Path: utzoo!attcan!uunet!motcid!benyukhi
From: benyukhi@motcid.UUCP (Ed Benyukhis)
Newsgroups: comp.lang.c
Subject: Re: Is something wrong with the compiler ?
Summary: Compiler implementation specific (arith., logical shifts & sign extensions)
Message-ID: <4738@navy19.UUCP>
Date: 27 Sep 90 17:09:31 GMT
References: <884@gtenmc.UUCP> <143014@sun.Eng.Sun.COM>
Organization: Motorola Inc., Cellular Infrastructure Div., Arlington Heights, IL
Lines: 30

In article <143014@sun.Eng.Sun.COM>, eager@ringworld.Eng.Sun.COM (Michael J. Eager) writes:
> In article <884@gtenmc.UUCP> csp@gtenmc.UUCP (Charudutta S Palkar) writes:
> >      int a;
> >      printf(" Maxint : %d\na = %d\n", ( int )(( unsigned ) ~0 >> 1 ) , 
> >	      a = ( int )(( unsigned ) ( a = ~0 ) >> 1 ));
> > Output :
> >    Maxint : -1 
> >    a = 2147483647 
> >Can some complier writer tell me why this is happening ?
> 
> The right shift operator is not clearly defined when applied to 
> signed integers.  It looks like your compiler does a logical
> right shift, which inserts a high order zero bit.  

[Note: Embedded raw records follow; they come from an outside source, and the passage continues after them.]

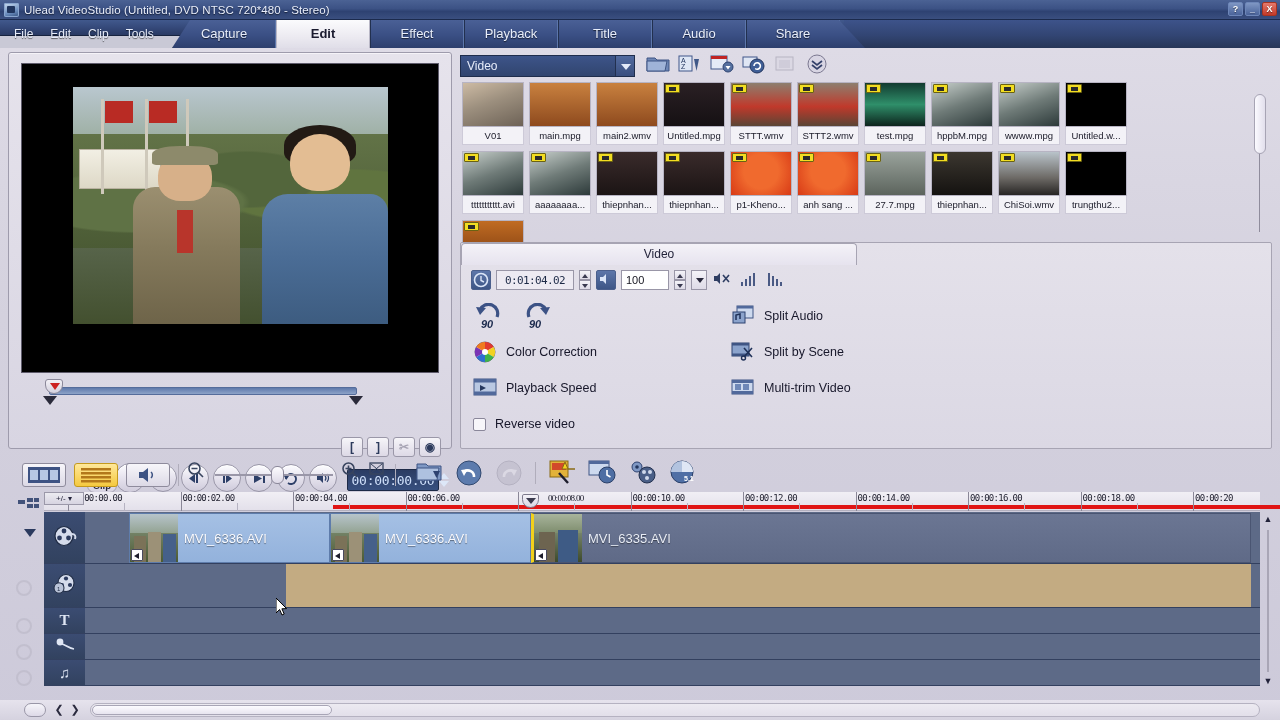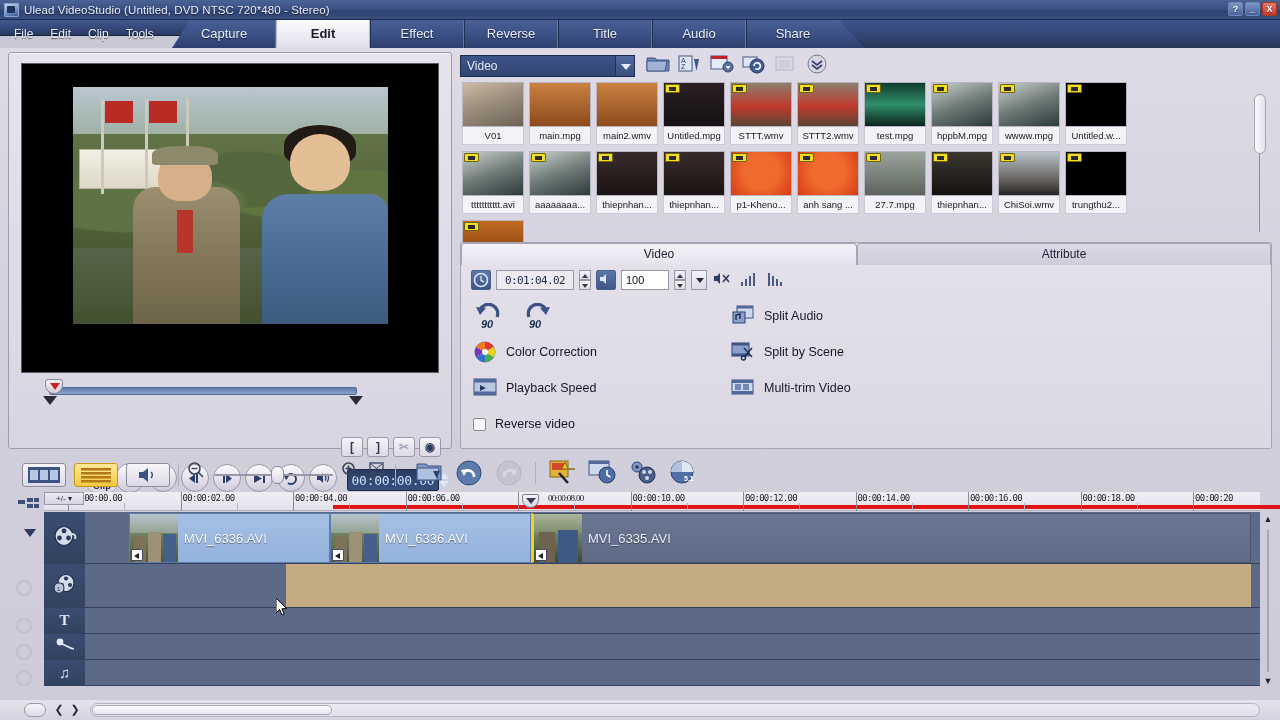--- a/index.html
+++ b/index.html
@@ -462,7 +462,7 @@
       <div class="step">Capture</div>
       <div class="step active">Edit</div>
       <div class="step">Effect</div>
-      <div class="step">Reverse</div>
+      <div class="step">Playback</div>
       <div class="step">Title</div>
       <div class="step">Audio</div>
       <div class="step last">Share</div>

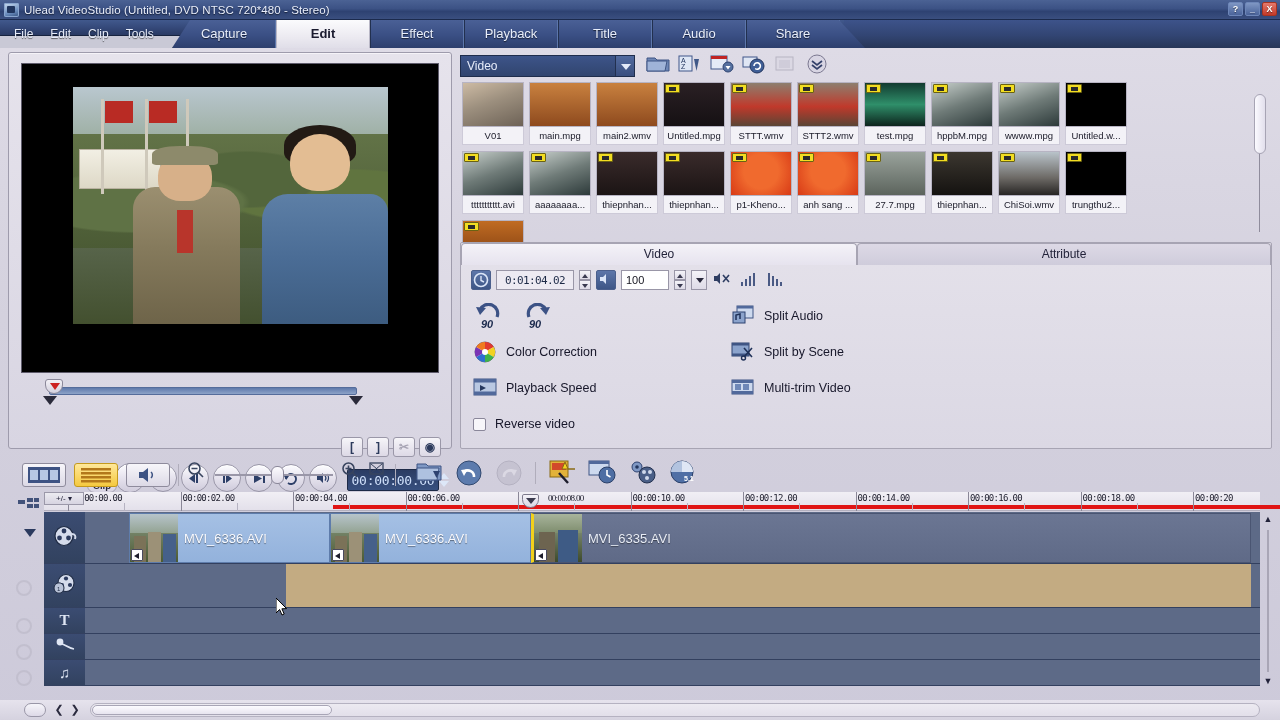--- a/index.html
+++ b/index.html
@@ -744,7 +744,6 @@
   <div class="opt-panel">
     <div class="opt-tabs">
       <div class="opt-tab vid">Video</div>
-      <div class="opt-tab attr">Attribute</div>
     </div>
 
     <div class="opt-row1">

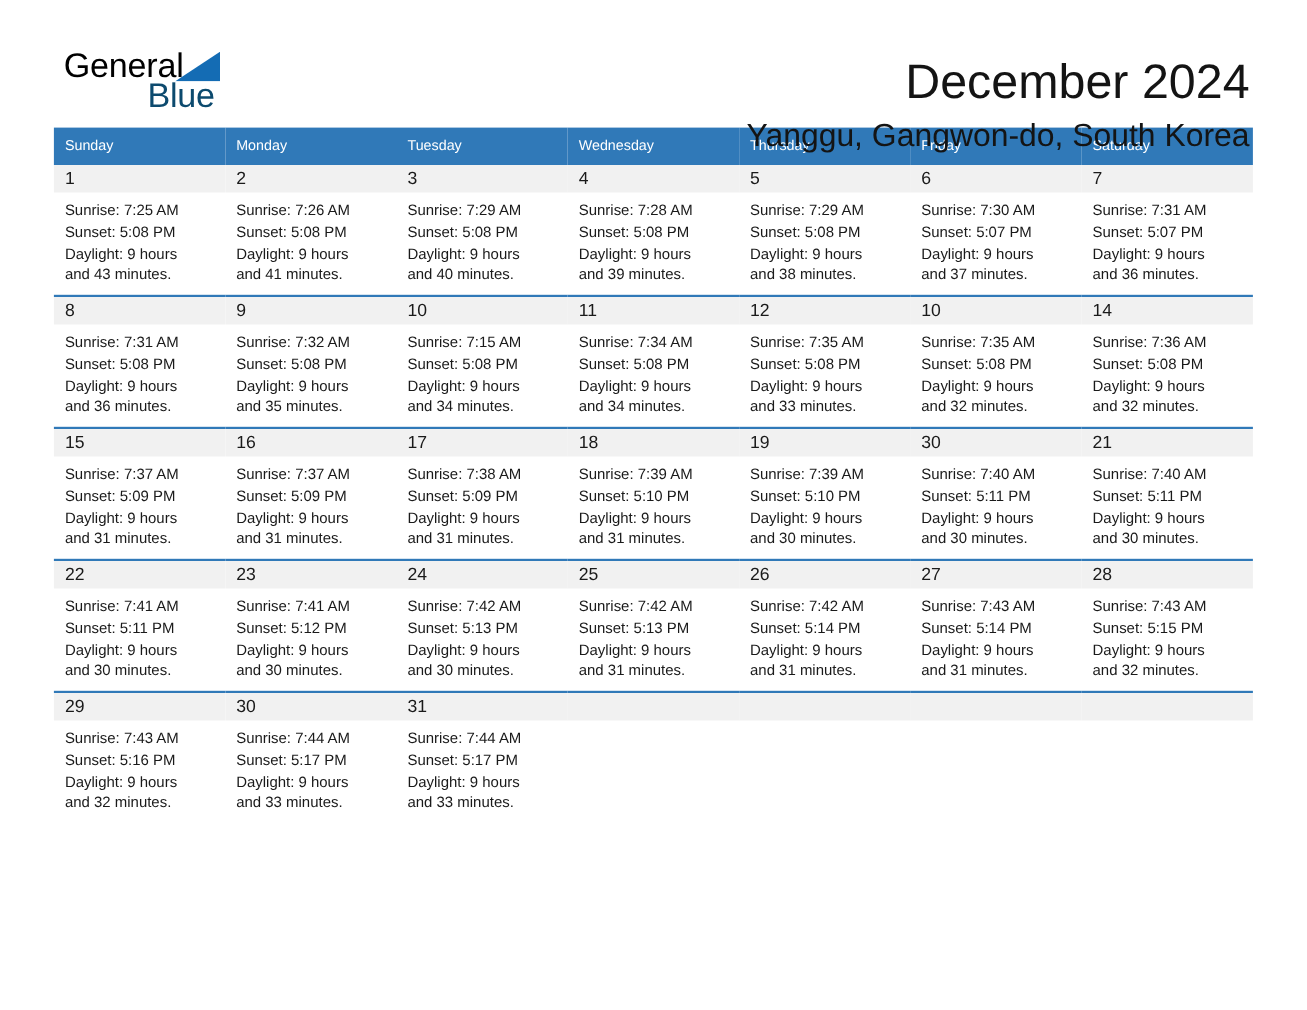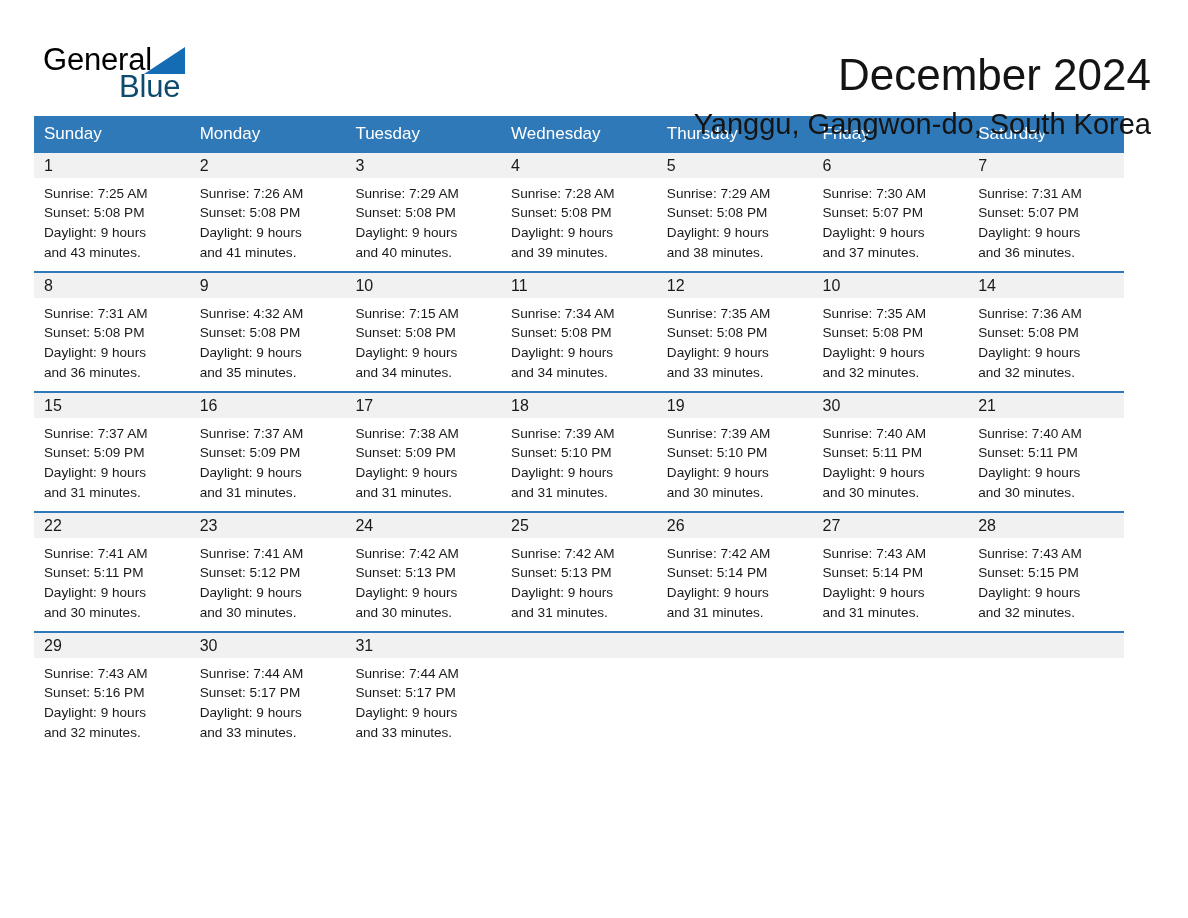--- a/index.html
+++ b/index.html
@@ -19,7 +19,7 @@
     width: 1188px;
     height: 918px;
     box-sizing: border-box;
-    padding: 0 34px;
+    padding: 0 49px;
   }
 
   

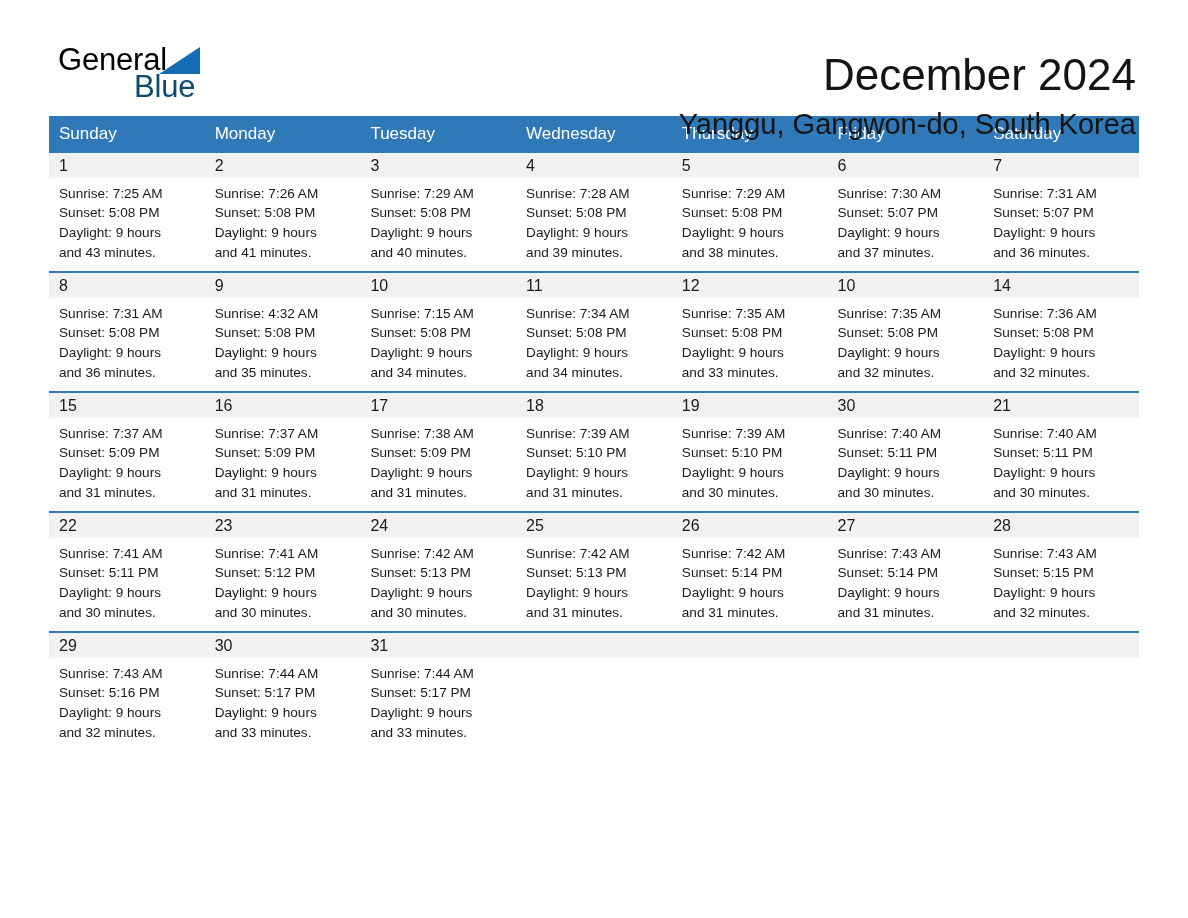--- a/index.html
+++ b/index.html
@@ -102,7 +102,7 @@
   thead th {
     background: #3079b8;
     color: #ffffff;
-    font-size: 17px;
+    font-size: 13px;
     font-weight: normal;
     text-align: left;
     padding: 8px 0 9px 10px;

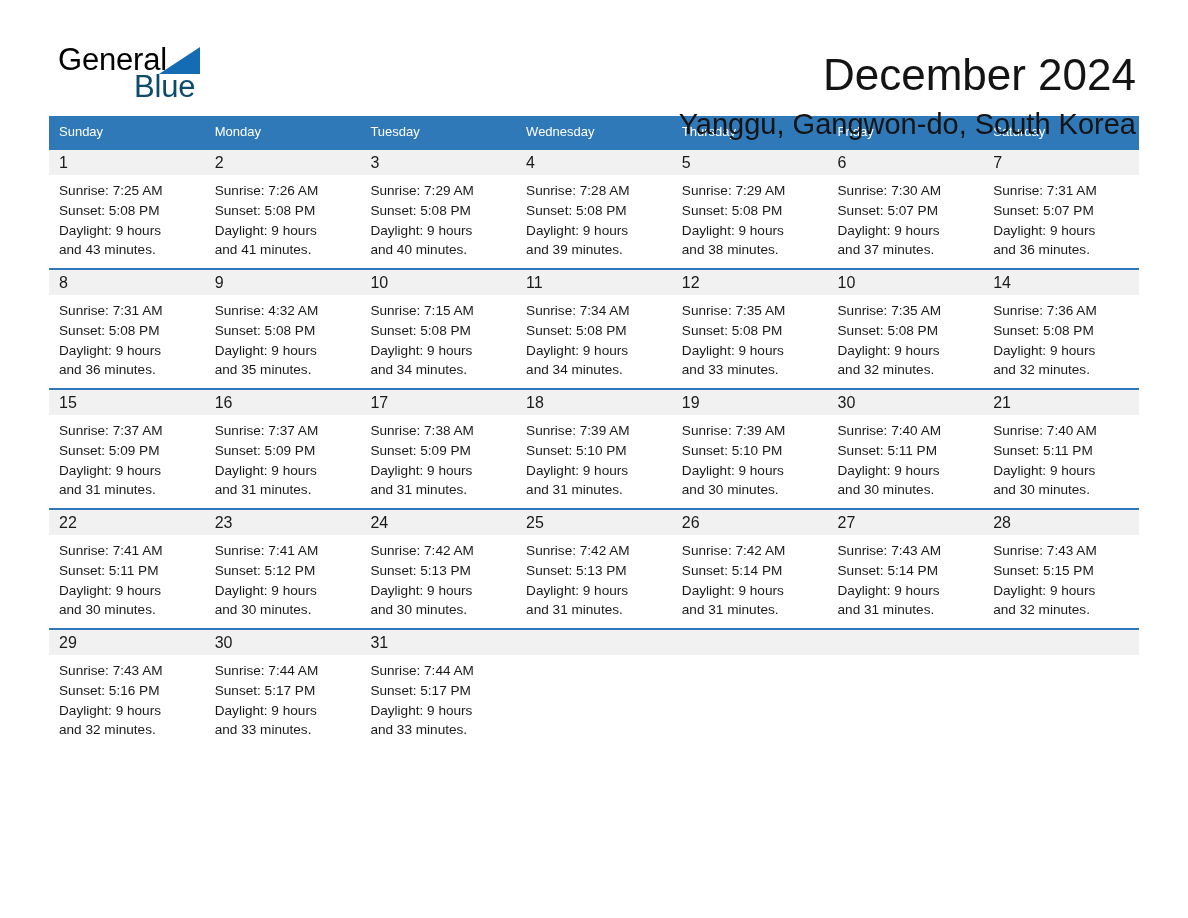--- a/index.html
+++ b/index.html
@@ -279,7 +279,7 @@
             <div class="cell">
           <div class="daynum-band">9</div>
           <div class="details">
-            <div>Sunrise: 4:32 AM</div>
+            <div>Sunrise: 7:32 AM</div>
             <div>Sunset: 5:08 PM</div>
             <div>Daylight: 9 hours</div>
             <div>and 35 minutes.</div>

On the contrary, it looks like his compiler does an arithmetic shifts which
sign extends i.e. fills vacated bits with the original sign bit.  This problem
really concerns the "right shifts on signed operands".  The language permits
the shift to be implemented as an arithmetic shift operation or a logical
shift (fill vacated bits with 0's).  The choice is left to the compiler
writer.  "When the left operand of >> is an unsigned type, C mandates a
logical shift".  Thus declaring a variable to be an unsigned type yields
uniform behavior.  




Ed Benyukhis